HOW CONVENIENT it would be for amateur astronomers if the night sky was miraculously ``labelled'' with the outlines of the constellations! No effort would be needed to find the Great Square of Pegasus. One could just look up into the sky and find a quadrilateral of stars marked PEG.

It has taken some 4,000 years to create the current officially recognised 88 constellations in the northern and southern hemispheres, and a great deal of chaos has gone into it. They today consist of 14 real and mythical men and women, nine birds, two insects, 19 land animals, 10 water creatures, two centaurs, one head of hair, a serpent, a dragon, a flying horse, a river, and 29 inanimate objects.

Nor is it remotely easy to recognise these shapes by staring at them. The only one I can make out is the Sword and Belt of Orion, and even that task stretches my imagination to its modest limits.


What if the night sky was labelled?


It wasn't always like this.
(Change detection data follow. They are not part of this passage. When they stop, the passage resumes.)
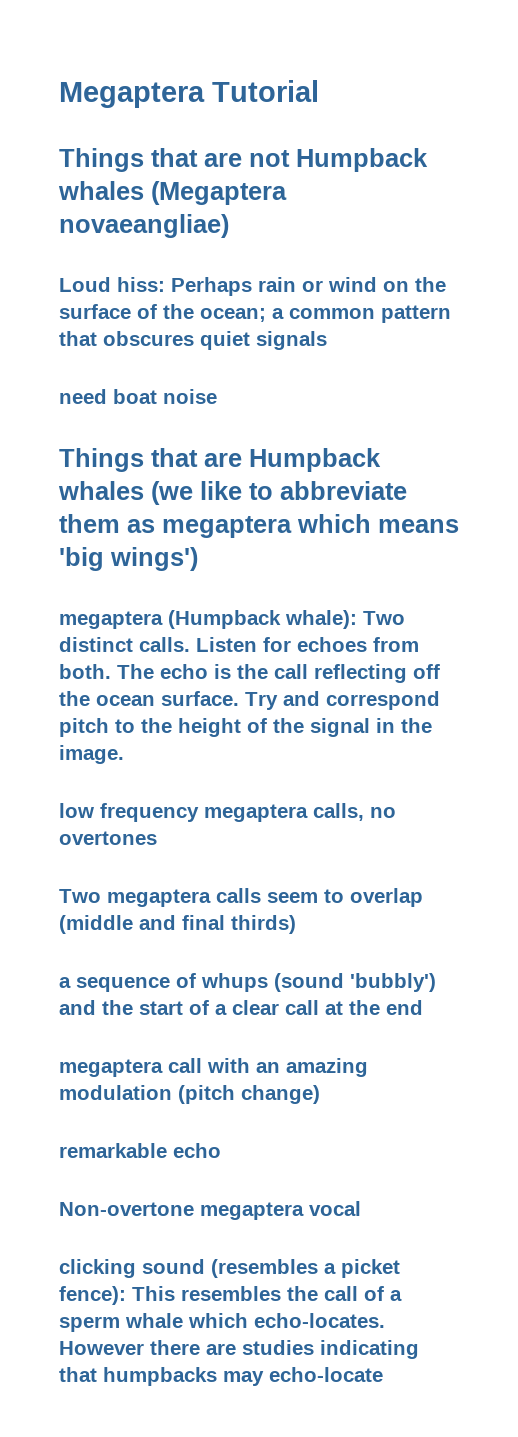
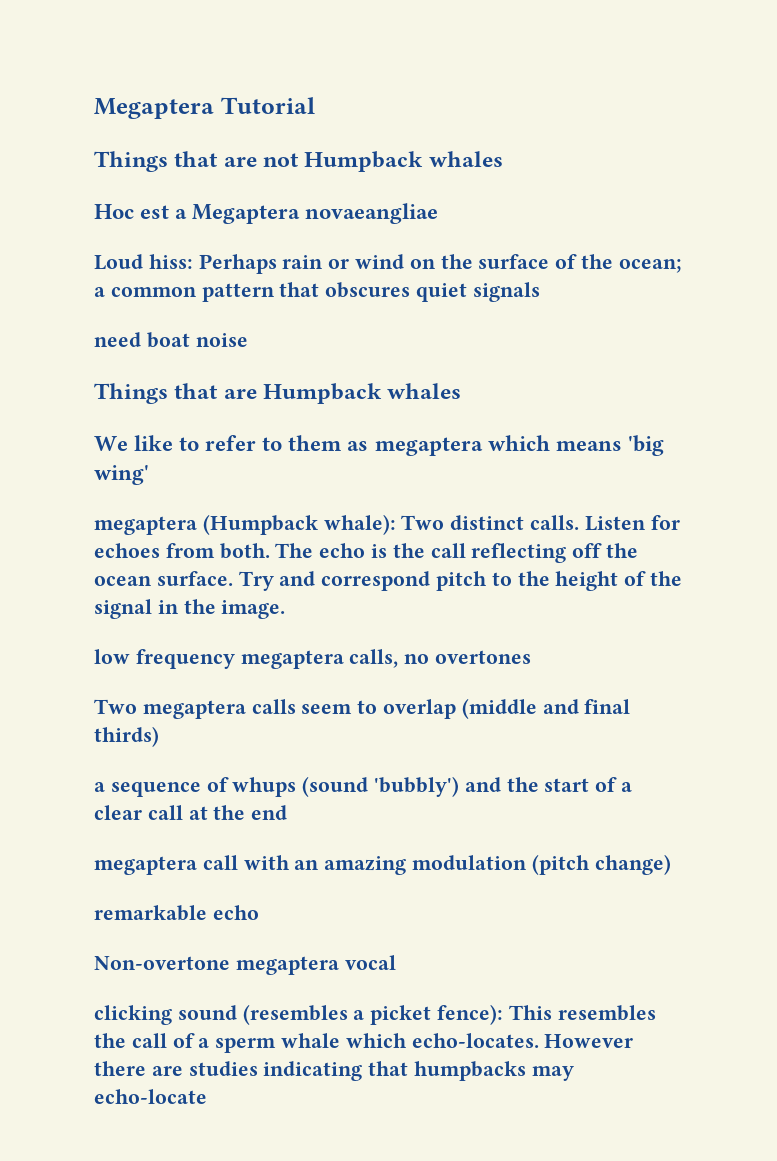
- Things that are not Humpback whales (Megaptera novaeangliae)
+ Things that are not Humpback whales
+ Hoc est a Megaptera novaeangliae
- Things that are Humpback whales (we like to abbreviate them as megaptera which means 'big wings')
+ Things that are Humpback whales
+ We like to refer to them as megaptera which means 'big wing'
Until the International Astronomical Union fixed the present constellations in 1930, shapes in the sky would often have been completely unfamiliar, except of course for the stars which are always in the same places.
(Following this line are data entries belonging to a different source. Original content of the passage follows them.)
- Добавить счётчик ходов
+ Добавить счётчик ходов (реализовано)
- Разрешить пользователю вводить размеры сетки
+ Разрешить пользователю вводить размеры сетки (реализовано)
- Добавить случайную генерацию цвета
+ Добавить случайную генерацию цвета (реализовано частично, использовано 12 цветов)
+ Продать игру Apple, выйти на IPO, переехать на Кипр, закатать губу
Ptolemy, in his Almagest in the 2nd century AD, fixed the number of constellations at 48, including some of the present ones.
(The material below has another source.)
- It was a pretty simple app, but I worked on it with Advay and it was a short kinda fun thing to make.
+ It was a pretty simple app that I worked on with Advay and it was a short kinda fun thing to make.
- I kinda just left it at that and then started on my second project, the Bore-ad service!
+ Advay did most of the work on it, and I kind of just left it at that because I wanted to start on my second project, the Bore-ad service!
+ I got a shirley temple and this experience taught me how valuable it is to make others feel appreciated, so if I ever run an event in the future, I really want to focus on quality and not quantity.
But Ptolemy's constellations were much too big to be useful. He had one huge one called Argo, the Ship of Jason. But this vessel later had to be cut into four - Carina the Keel, Vela the Sail, Puppis the Stern, and Pyxis the Compass (although I don't think it likely that Jason had a compass.)

In 1627 a cleric named Julius Schiller, in his Coelum Stellatom Christianum, proposed a ``religiously correct'' night sky. The name of Cassiopeia was to be changed to Mary Magdalen, Perseus to St Paul, and the zodiacal constellations to the 12 Apostles. Not surprisingly, Renaissance-minded scientists ignored him.

A century later, the English naturalist and satirist John Hall invented 13 constellations with deliberately ugly names, including that of a toad, a leech, a spider, a worm and a slug. His ideas also failed to find acceptance.

And the independent MP A.P. Herbert, in his 1944 book A Better Sky, proposed renaming no less than 270 stars. Some were to given the names of famous aviators and aircraft, such as Bleriot, Wright, Clipper and Spitfire. The five brightest stars of Draco, originally named after a tyrant of ancient Greece, were to be given the names of later tyrants, Attila, Hitler, Mussolini, Robespierre and Kubla Kahn.

All this disagreement about shapes in the sky is perhaps not surprising. People just see things differently. The seven bright stars of Ursa Major the Great Bear that we call the Plough, the Americans call the Big Dipper, the ancient Chinese saw as a chariot for a senior bureaucrat, and runaway slaves of the southern American states saw as a symbol of freedom that pointed to the north.

But one can sometimes look up into the sky and see the constellations conveniently labelled! A transparent umbrella known as an ``Astrobella'' enables us to do just this. The names and shapes are printed on it.